= Records for the task =

________

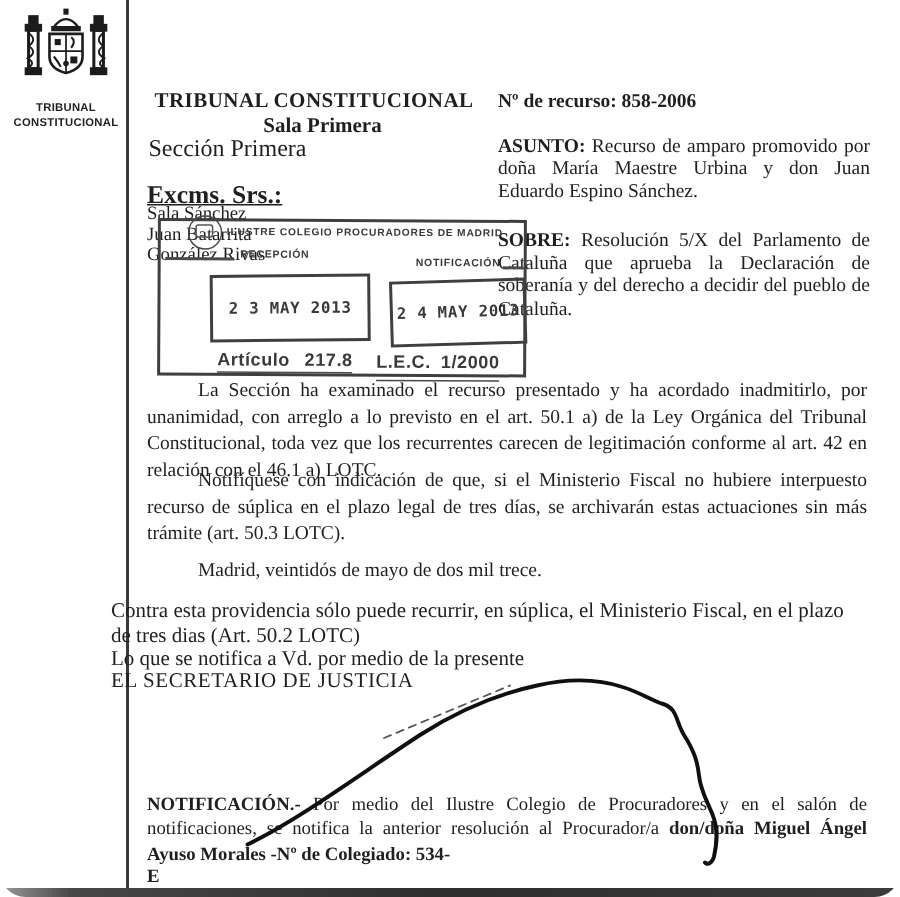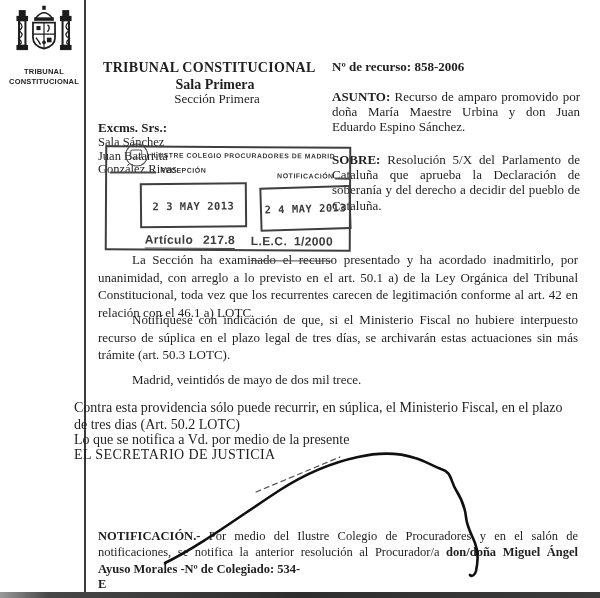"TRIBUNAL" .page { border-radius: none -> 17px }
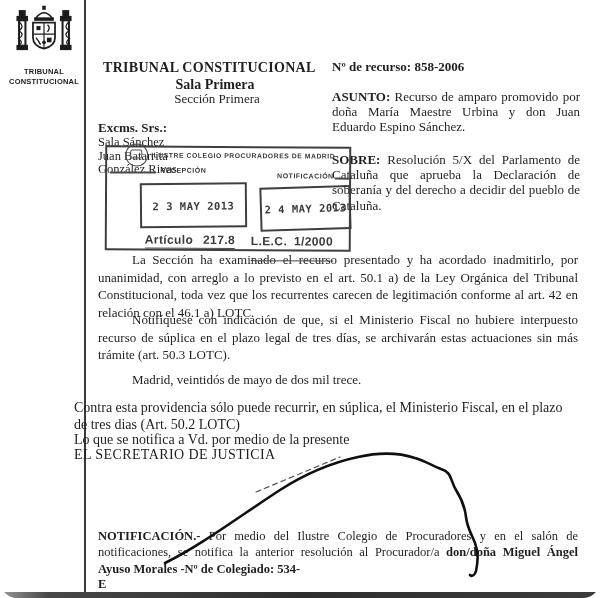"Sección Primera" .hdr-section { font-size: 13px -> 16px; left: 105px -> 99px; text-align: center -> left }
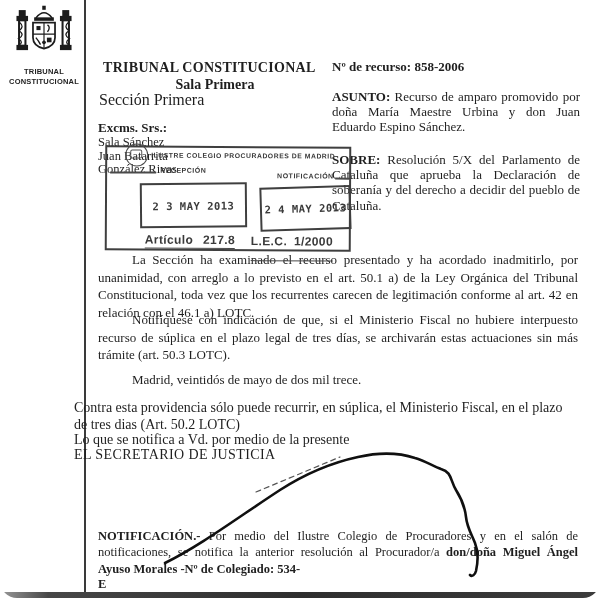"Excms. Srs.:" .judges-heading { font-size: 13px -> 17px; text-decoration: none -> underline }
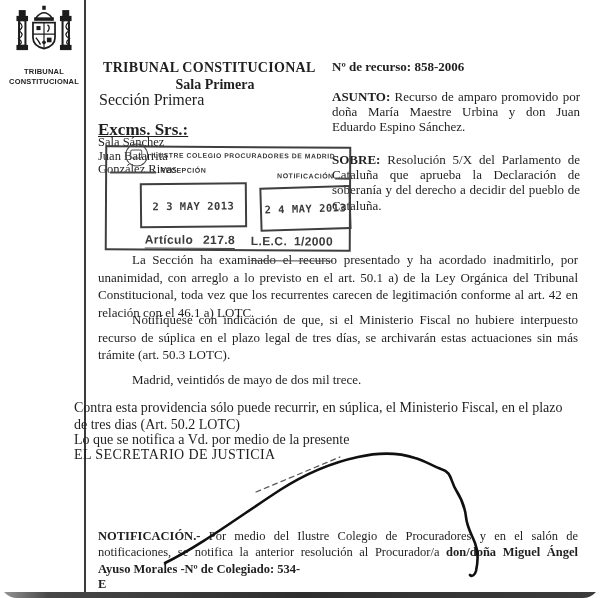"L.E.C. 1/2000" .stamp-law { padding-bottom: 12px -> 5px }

________

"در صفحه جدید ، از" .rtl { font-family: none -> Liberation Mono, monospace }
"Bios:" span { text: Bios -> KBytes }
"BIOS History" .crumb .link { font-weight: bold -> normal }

________

Every line above from the line with "text: Bios ->" to the line with "font-weight: bold ->", both included, must be reproduced exactly, and no other line may appear.

"Bios:" span { text: Bios -> KBytes }
"BIOS History" .crumb .link { font-weight: bold -> normal }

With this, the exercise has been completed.